A city is a community that is relatively free from the ideological and systematic limitations that often present barriers at the national level. Meaningful exchanges and cooperation with other cities will help enhance the brand image of each entity, and ultimately enhance the quality of life for the local community.

The wide variety of city marketing ideas and strategies that were presented during the DMAI Conference will act as catalysts for stimulating future efforts to enhance the brand image and value of cities around the globe. The city of Seoul must also find and develop its own marketing paradigms in order to become a truly global city and an economic and cultural leader.

Expert insight into DMAI
"The prominence of Korean experts in our field is remarkable"

Professor Rob Davidson, Westminster University

I teach Destination Marketing as part of the Masters course in Conference & Events Management that I run at the University of Westminster in London, and I am proud to be a Faculty Member of DMAI. The Atlanta convention was my first DMAI event, and it was very useful for me to get so many insights into the challenges facing Convention Bureaus all over the world, with, of course, the major emphasis being on the US. Those challenges are particularly significant in the current global economic context, but I found it very interesting that most participants at the DMAI convention were not only willing to discuss the problems they are facing, but were also generous enough to share solutions that they had found too. Although it can be said that, in a very real sense, the convention attendees were actually competitors, all competing with each other to win conferences and events for their cities, there was an encouraging spirit of openness and generosity in Atlanta, with widespread sharing of tried-and-tested techniques for succeeding even in the current economic climate.

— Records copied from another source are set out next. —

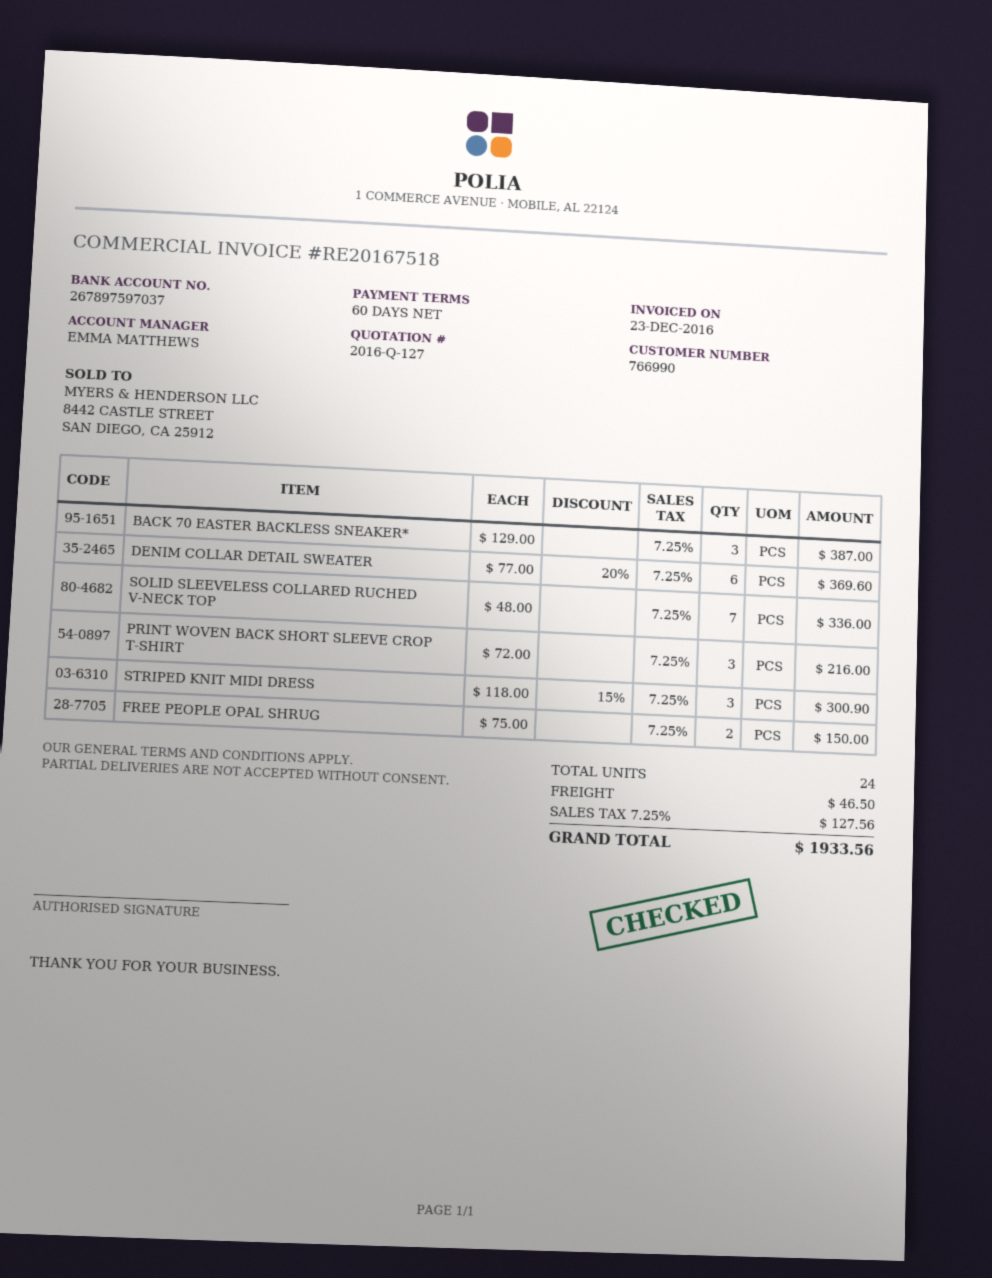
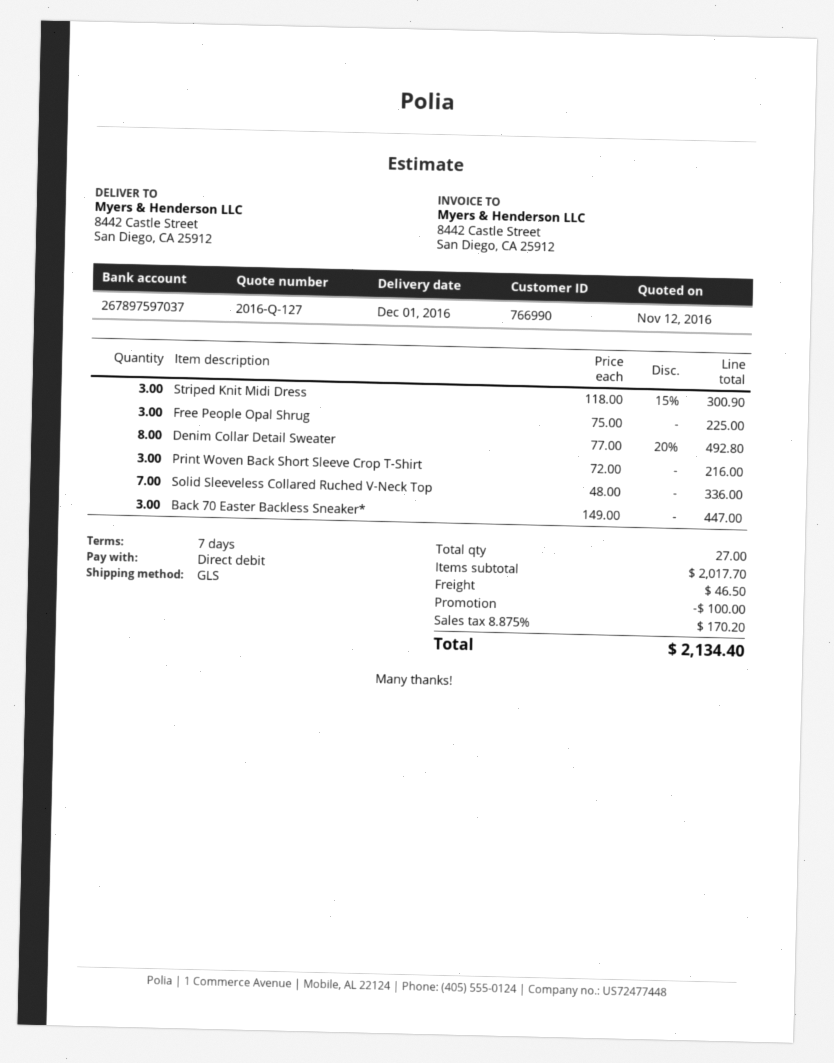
payment terms: 60 days -> 7 days
BACK 70 EASTER BACKLESS SNEAKER*: 3 x 129.00 = 387.00 -> 3 x 149.00 = 447.00
DENIM COLLAR DETAIL SWEATER: 6 x 77.00 - 20% = 369.60 -> 8 x 77.00 - 20% = 492.80
FREE PEOPLE OPAL SHRUG: 2 x 75.00 = 150.00 -> 3 x 75.00 = 225.00
total quantity: 24 -> 27
discount: none -> 100.00
tax: 7.25% = 127.56 -> 8.875% = 170.20
total: 1933.56 -> 2134.40

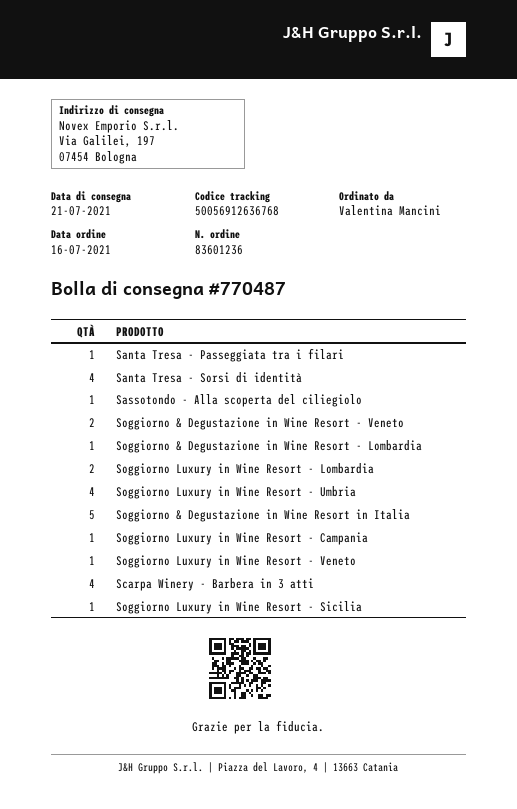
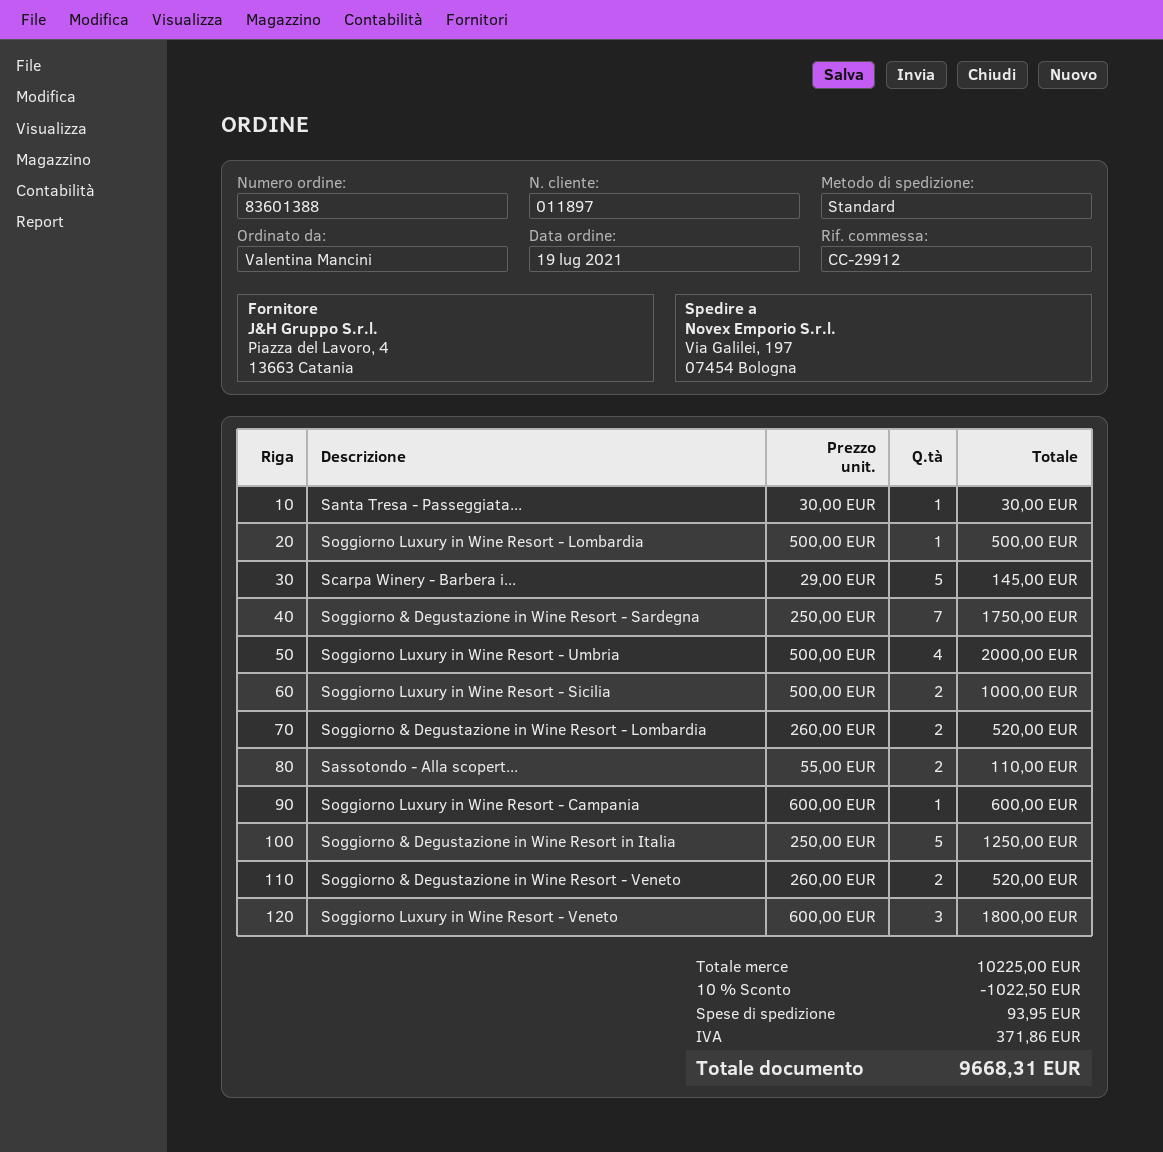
order number: 83601236 -> 83601388
order date: 2021-07-16 -> 2021-07-19
Santa Tresa - Sorsi di identità: 4 -> none
Sassotondo - Alla scoperta del ciliegiolo: 1 -> 2
Soggiorno & Degustazione in Wine Resort - Lombardia: 1 -> 2
Soggiorno Luxury in Wine Resort - Lombardia: 2 -> 1
Soggiorno Luxury in Wine Resort - Veneto: 1 -> 3
Scarpa Winery - Barbera in 3 atti: 4 -> 5
Soggiorno Luxury in Wine Resort - Sicilia: 1 -> 2
Soggiorno & Degustazione in Wine Resort - Sardegna: none -> 7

I also had the pleasure of meeting several other professors from different countries, teaching the same subject as I teach in my university. This was very inspirational, as we exchanged ideas on how best to educate students on Destination Marketing topics and on our research interests. Research and writing academic articles and books are important professional activities for most professors, so it was useful to discuss this and to explore options for possible future collaborations.

I was particularly pleased to see so many attendees from South Korea at this convention. Their presence made the event more global in nature and provided a different perspective. It is clear to me that several South Korean cities are rising destinations for international conferences, and the strong presence of Korean professionals at the DMAI convention reinforced this image. At the University of Westminster, we have had many South Korean students on our MA Conference & Events Management course, and we are very proud of the fact that when they return home after the 1-year course, they always find employment in the conference industry.